Transcribe the lines of the records starting with the one that has "my sincere thanks." in it and ending with the last, and transcribe nothing else.

:: DATASET EXTRACT ::

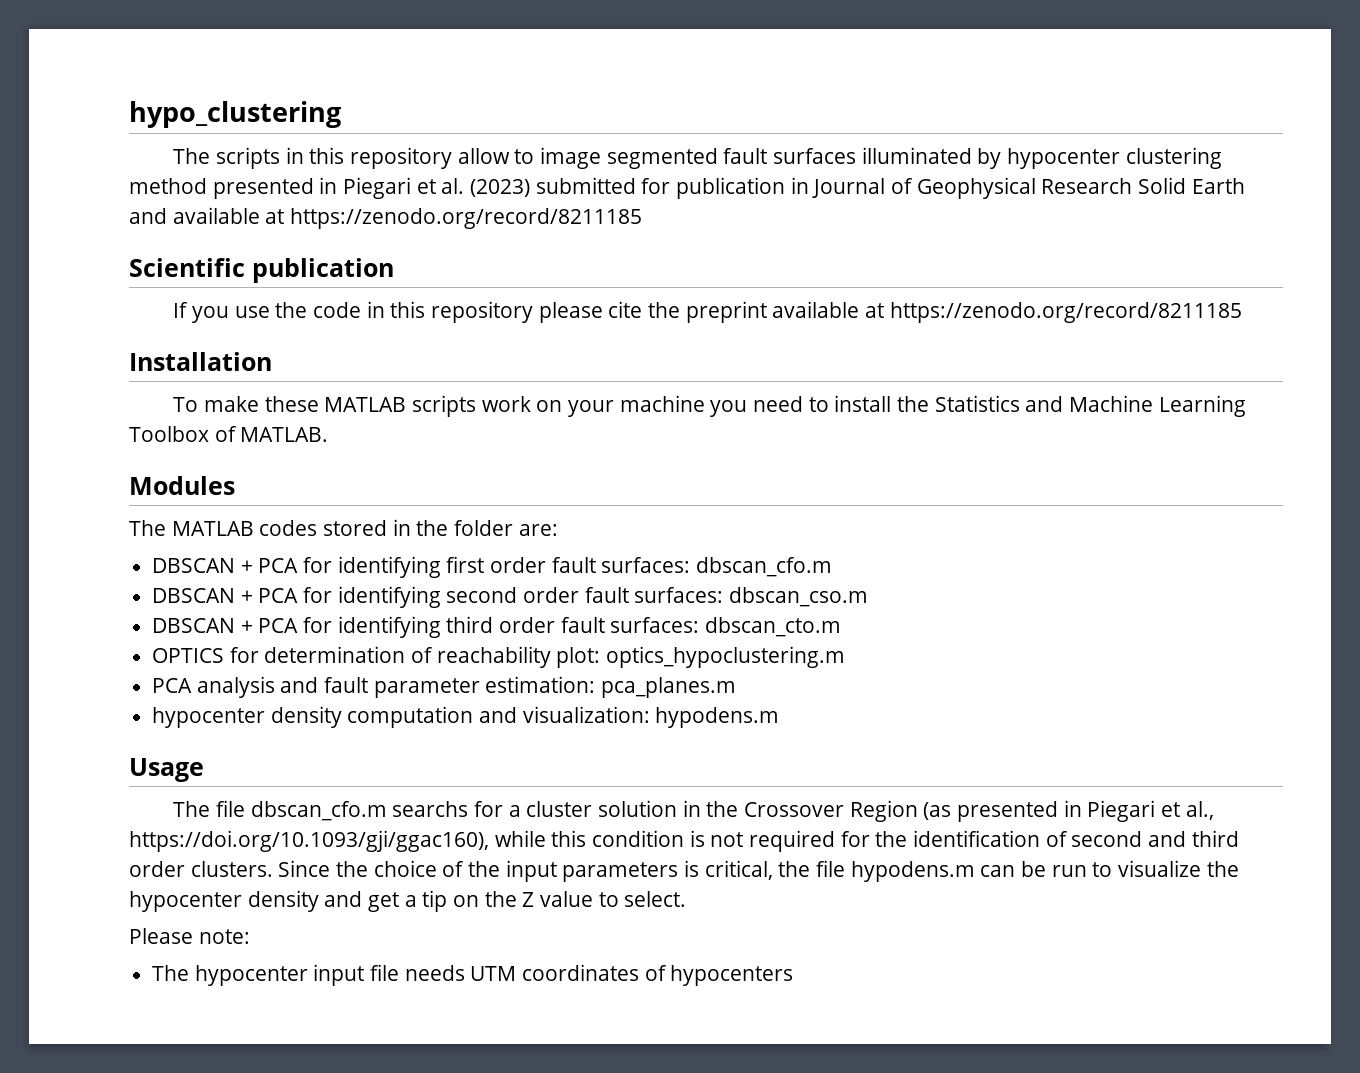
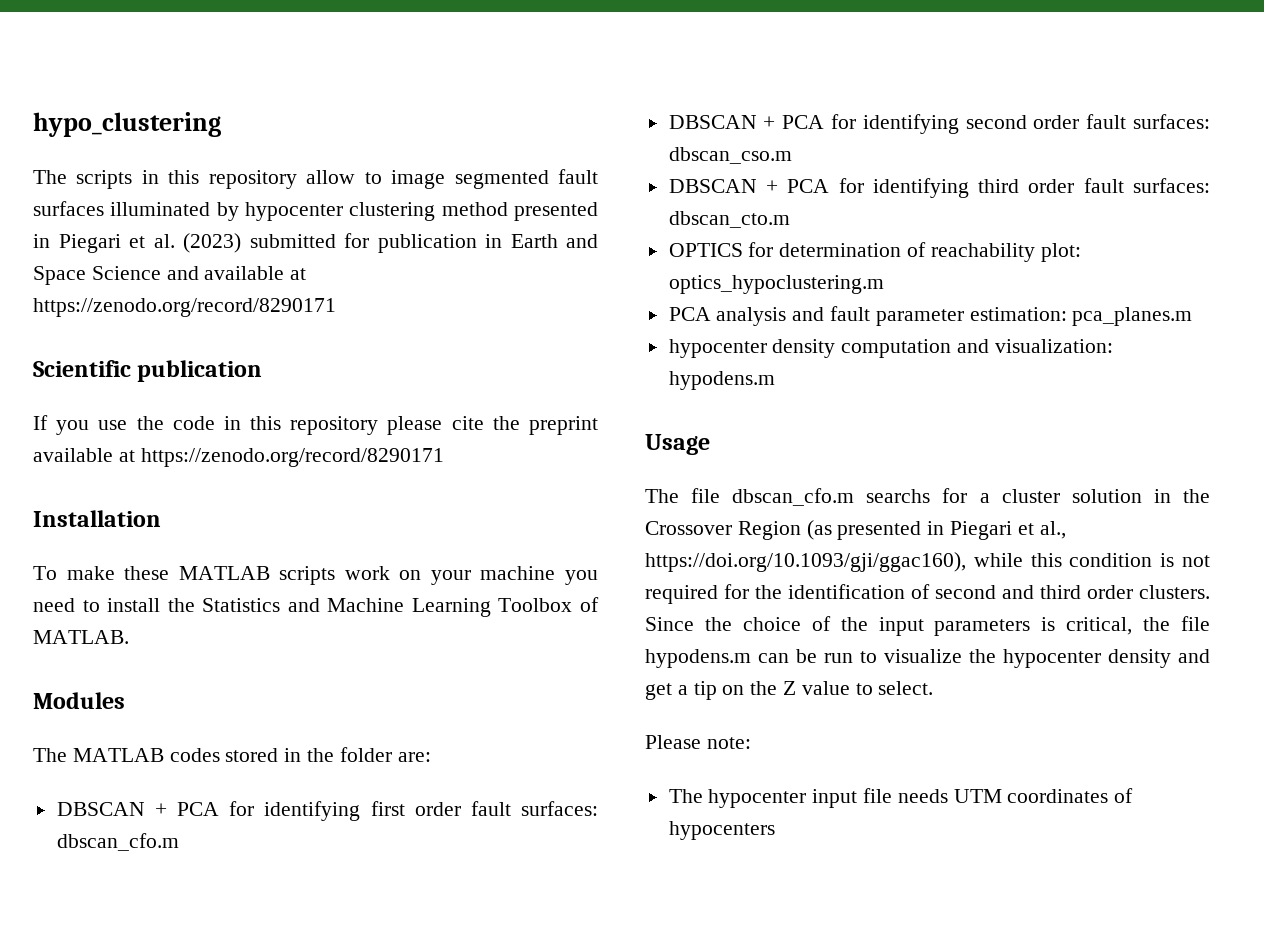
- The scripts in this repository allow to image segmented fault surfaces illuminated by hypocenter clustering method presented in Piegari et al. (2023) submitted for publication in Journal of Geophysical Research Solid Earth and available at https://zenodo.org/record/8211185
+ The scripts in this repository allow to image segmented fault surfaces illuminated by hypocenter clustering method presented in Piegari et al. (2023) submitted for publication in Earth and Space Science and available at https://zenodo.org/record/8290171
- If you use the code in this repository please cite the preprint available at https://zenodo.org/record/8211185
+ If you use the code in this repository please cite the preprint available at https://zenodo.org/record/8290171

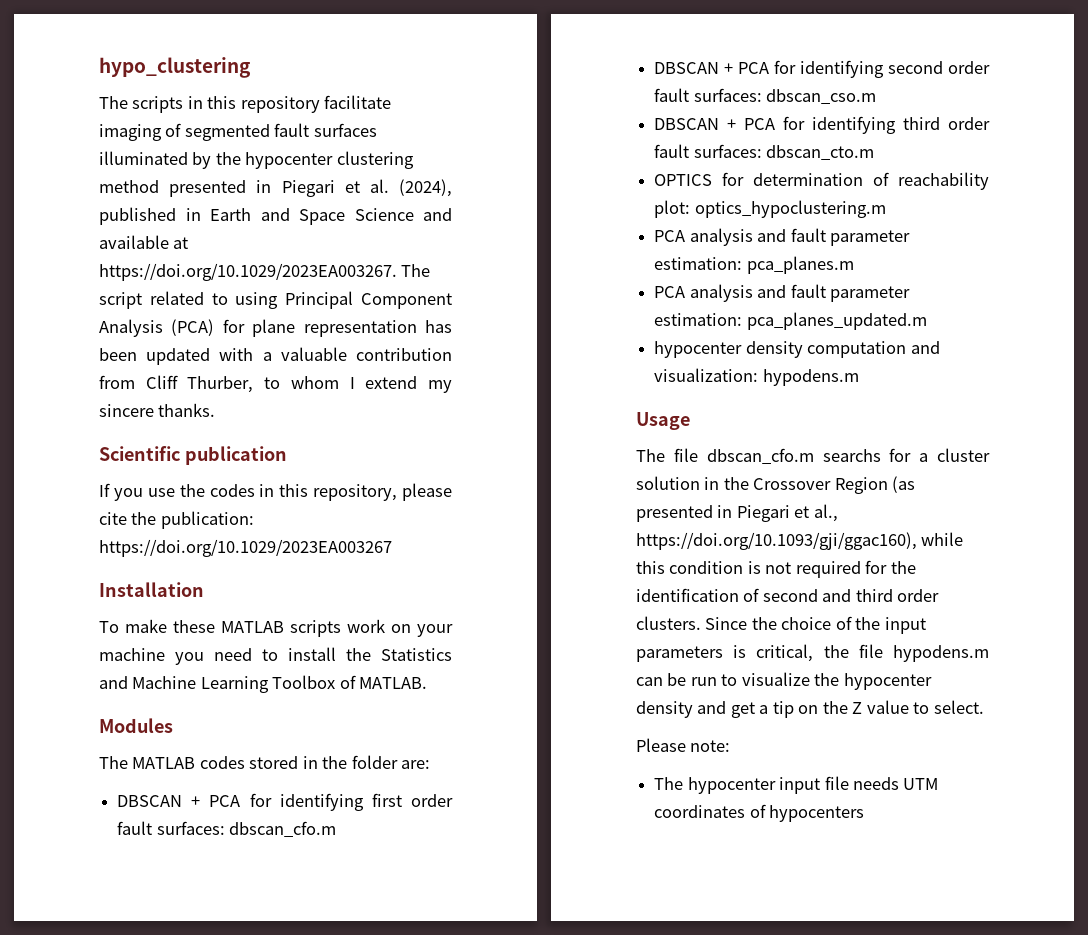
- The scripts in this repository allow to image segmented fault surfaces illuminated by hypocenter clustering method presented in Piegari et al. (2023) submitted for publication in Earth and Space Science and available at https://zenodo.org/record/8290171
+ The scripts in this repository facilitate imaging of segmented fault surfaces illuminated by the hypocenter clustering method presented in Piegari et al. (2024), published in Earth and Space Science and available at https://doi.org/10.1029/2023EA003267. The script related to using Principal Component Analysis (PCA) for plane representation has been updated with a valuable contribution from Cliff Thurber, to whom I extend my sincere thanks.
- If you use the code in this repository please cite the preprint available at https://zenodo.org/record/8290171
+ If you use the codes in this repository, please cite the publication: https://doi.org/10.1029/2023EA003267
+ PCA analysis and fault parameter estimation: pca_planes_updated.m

:::

SOLUTION:
+ The scripts in this repository facilitate imaging of segmented fault surfaces illuminated by the hypocenter clustering method presented in Piegari et al. (2024), published in Earth and Space Science and available at https://doi.org/10.1029/2023EA003267. The script related to using Principal Component Analysis (PCA) for plane representation has been updated with a valuable contribution from Cliff Thurber, to whom I extend my sincere thanks.
- If you use the code in this repository please cite the preprint available at https://zenodo.org/record/8290171
+ If you use the codes in this repository, please cite the publication: https://doi.org/10.1029/2023EA003267
+ PCA analysis and fault parameter estimation: pca_planes_updated.m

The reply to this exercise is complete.